**Exercise requirements**
Search the material below for "REGULAR" and copy every line where it occurs.

(Beginning of Material for this exercise)

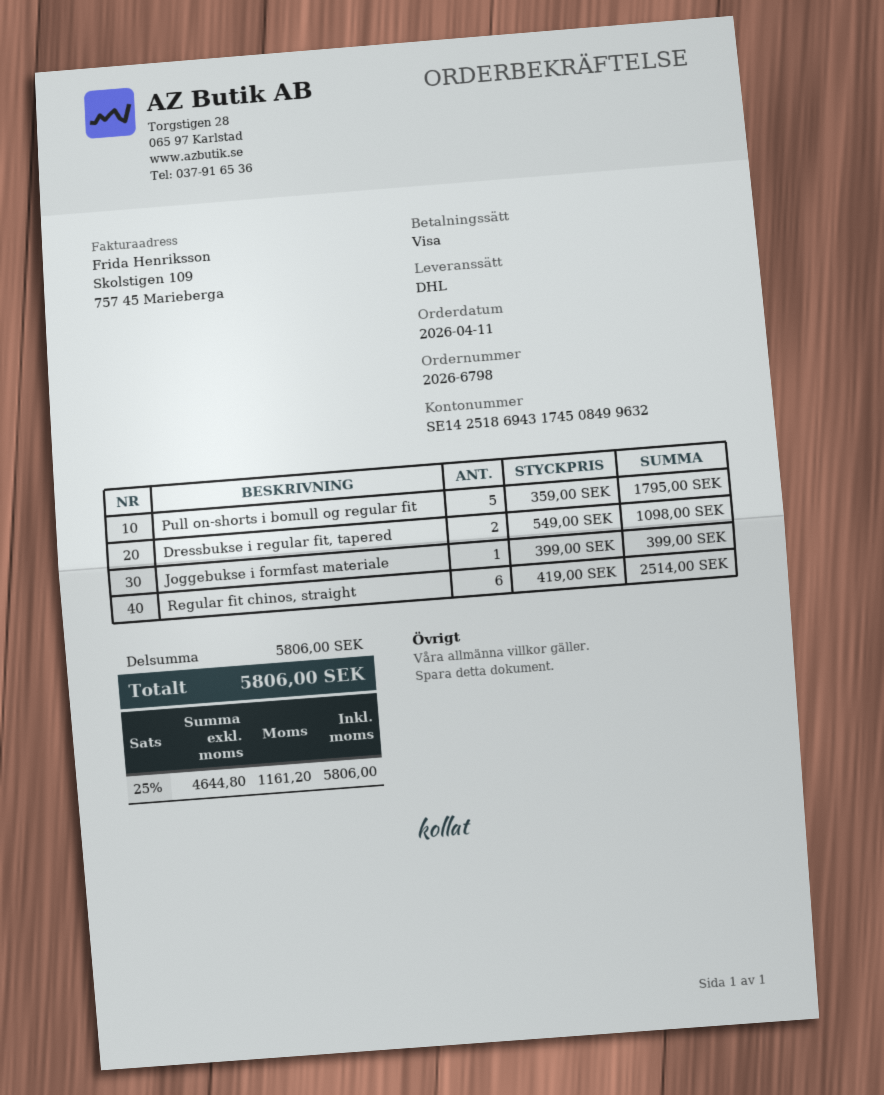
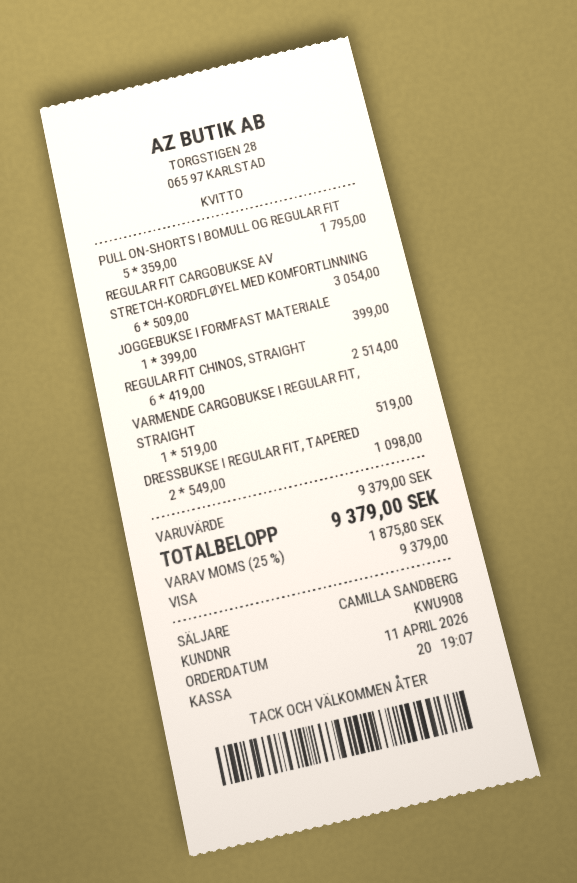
REGULAR FIT CARGOBUKSE AV STRETCH-KORDFLØYEL MED KOMFORTLINNING: none -> 6 x 509.00 = 3054.00
VARMENDE CARGOBUKSE I REGULAR FIT, STRAIGHT: none -> 1 x 519.00 = 519.00
subtotal: 5806.00 -> 9379.00
tax: 25% = 1161.20 -> 25% = 1875.80
total: 5806.00 -> 9379.00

(End of Material for this exercise)

**Response to the task**
REGULAR FIT CARGOBUKSE AV STRETCH-KORDFLØYEL MED KOMFORTLINNING: none -> 6 x 509.00 = 3054.00
VARMENDE CARGOBUKSE I REGULAR FIT, STRAIGHT: none -> 1 x 519.00 = 519.00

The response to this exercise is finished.